По команде оба едва заметно ослабили свои стойки, но всем станом продолжали выказывать почтение старшему по званию и должности.
Офицер посмотрел на Бесчестных-Ерохину-младшую.
— Рада Евлампиевна, — обратился он к девушке. — Обременю вас заботами о досточтимой родительнице в единоличии. Обязан изъять у вас вашу подмогу… на некоторое незначительное время.
Капеллан нахмурилась, но оставила реплики при себе. Мужик же понимающе кивнул.
— Я… Понимаю… Господин полковник… — чуть дрожащим голосом ответила Рада, как оказалось, Евлампиевна.
А сам отметил, что ни хрена себе, оказывается, у Протопопова осведомлённости и память. То Морозову-младшую по имени-отчеству величает, то Бесчестных-Ерохину-младшую… По ходу, он знает если не всё обо всех, то, по крайней мере, изучал личные дела в объёме причастности.
Тут впору удивляться даже не осведомлённости. Ветрана — наследница не последнего рода, а их руководитель Тайной Канцелярии может знать чуть ли не как «Отче наш…», наизусть и с завязанными глазами. А Рада — обитательница имения, чей владелец проходит по делу в компетенции оной конторы. Нет ничего удивительного в том, что Ростислав знает как одну, так и другую. А вот что он всех помнит поимённо — это заслуживает уважения. Моя память такого бы не вывезла.

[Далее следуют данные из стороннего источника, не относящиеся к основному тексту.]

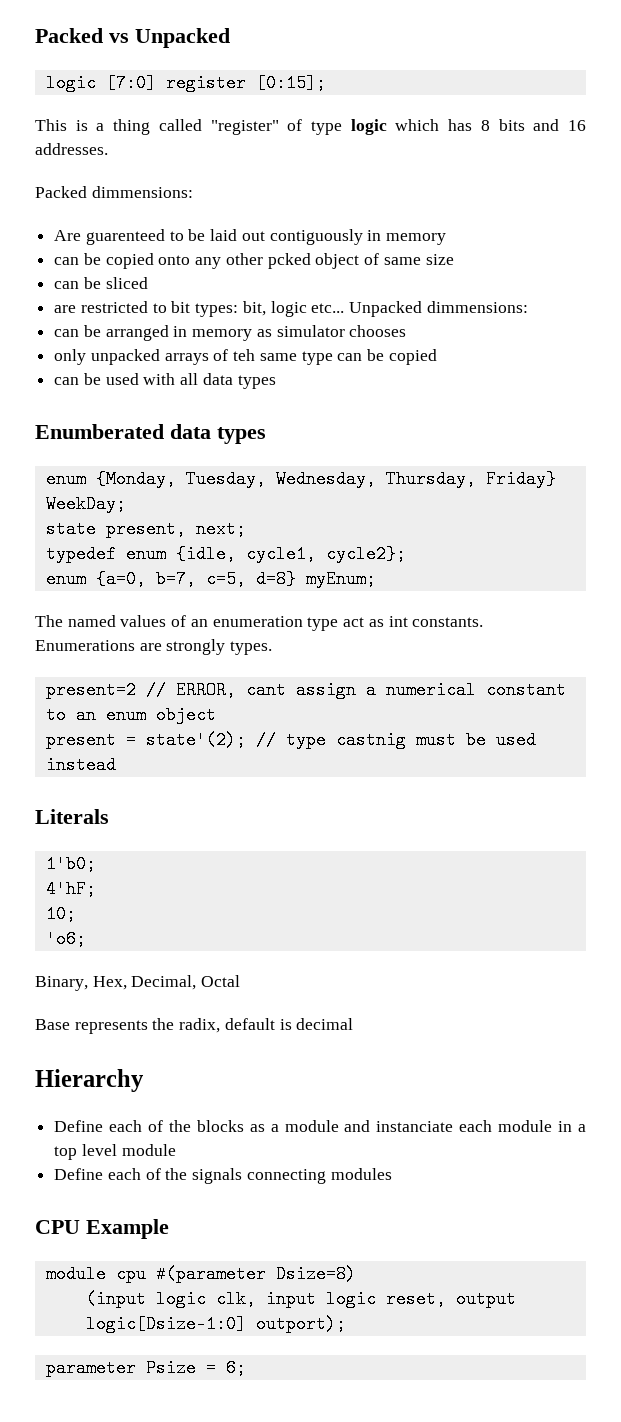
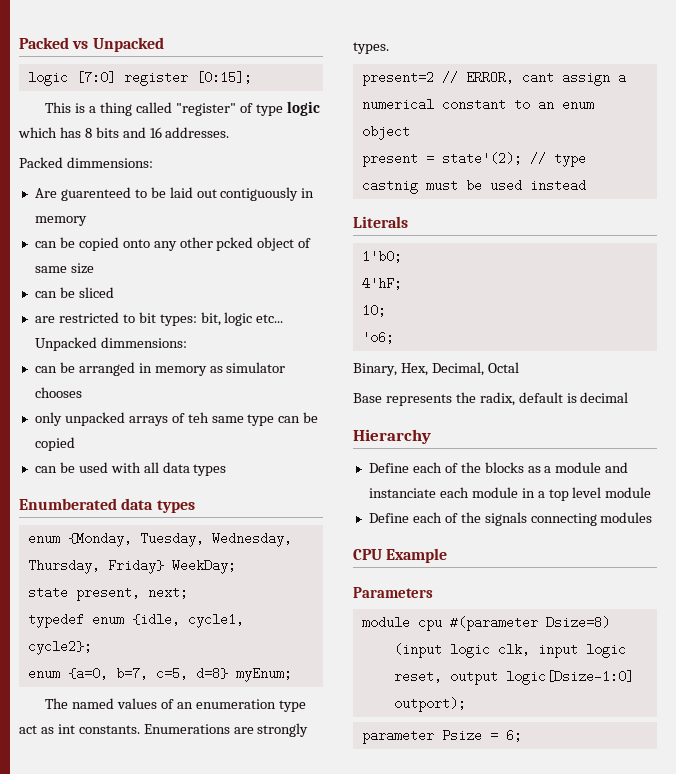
+ Parameters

— Госпожа Распутина, господин Агапов, — руководитель Тайной Канцелярии тоном указал обоим, что жаждет от них беспрекословного подчинения. — За мной. И ты тоже, наёмник.

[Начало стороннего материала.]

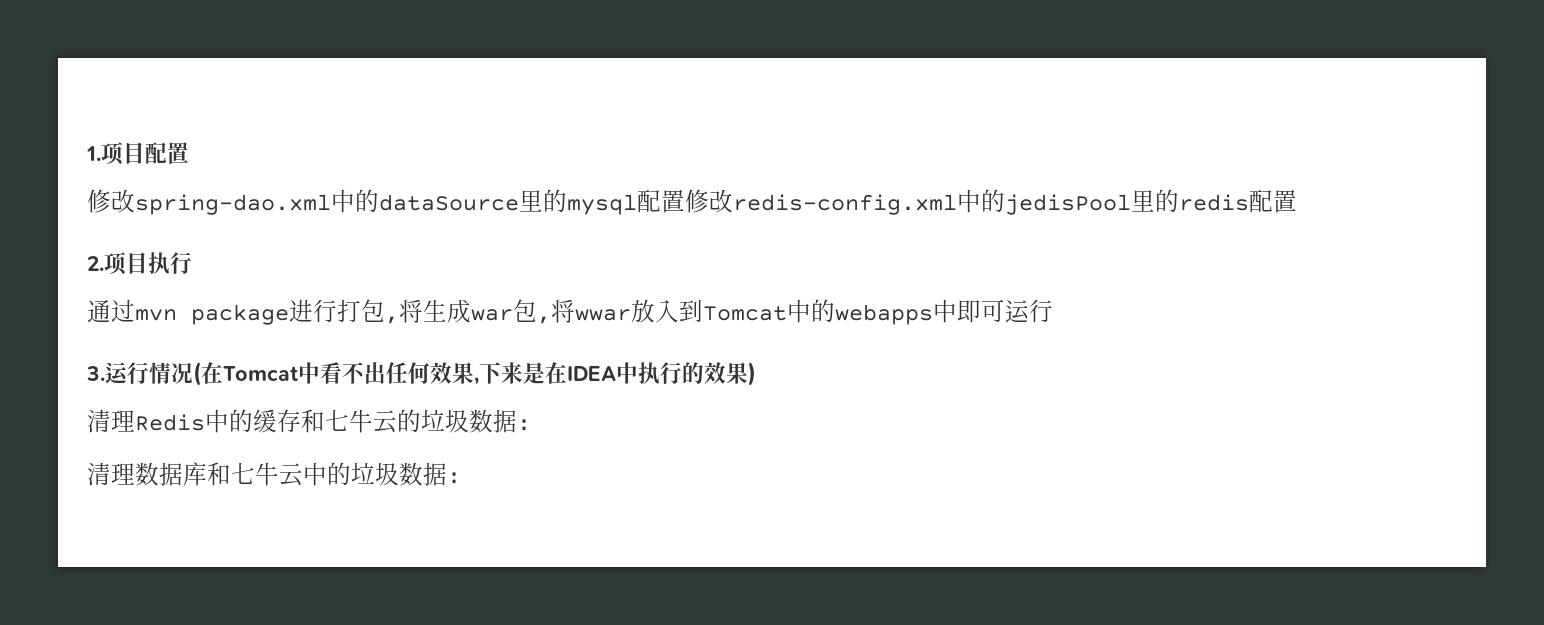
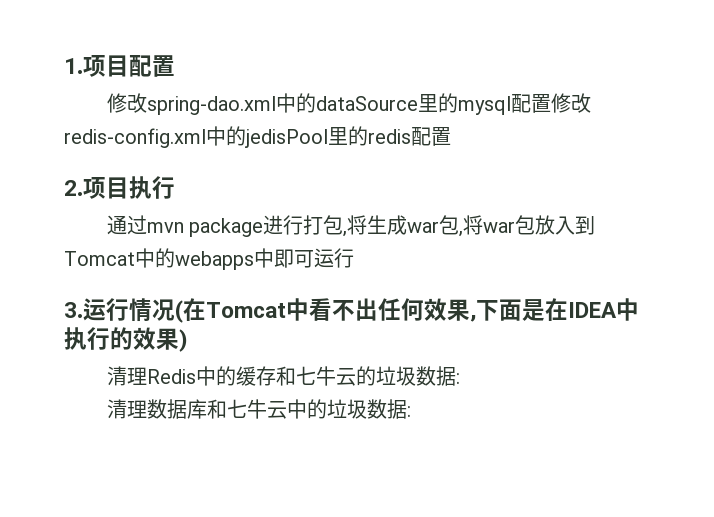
- 通过mvn package进行打包,将生成war包,将wwar放入到Tomcat中的webapps中即可运行
+ 通过mvn package进行打包,将生成war包,将war包放入到Tomcat中的webapps中即可运行
- 3.运行情况(在Tomcat中看不出任何效果,下来是在IDEA中执行的效果)
+ 3.运行情况(在Tomcat中看不出任何效果,下面是在IDEA中执行的效果)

Никаких «прошу проследовать», никаких «не покажете ли место для бесед». Строгое приказное «за мной».
А повёл нас он, оставив мать с дочерью в светлом, обратно к самоходке, что припарковал перед воротами имения.
По дороге я спросил его обитателей:
— Не вижу моих спутниц. Отдыхают?
— Не изволь тревожиться за девиц, добрый молодец, — проронил Агапов. — Почёл за честь предоставить кров, снедь да одр врачевателям хозяйки. Твои красавицы нынче в спальнях, возлегают.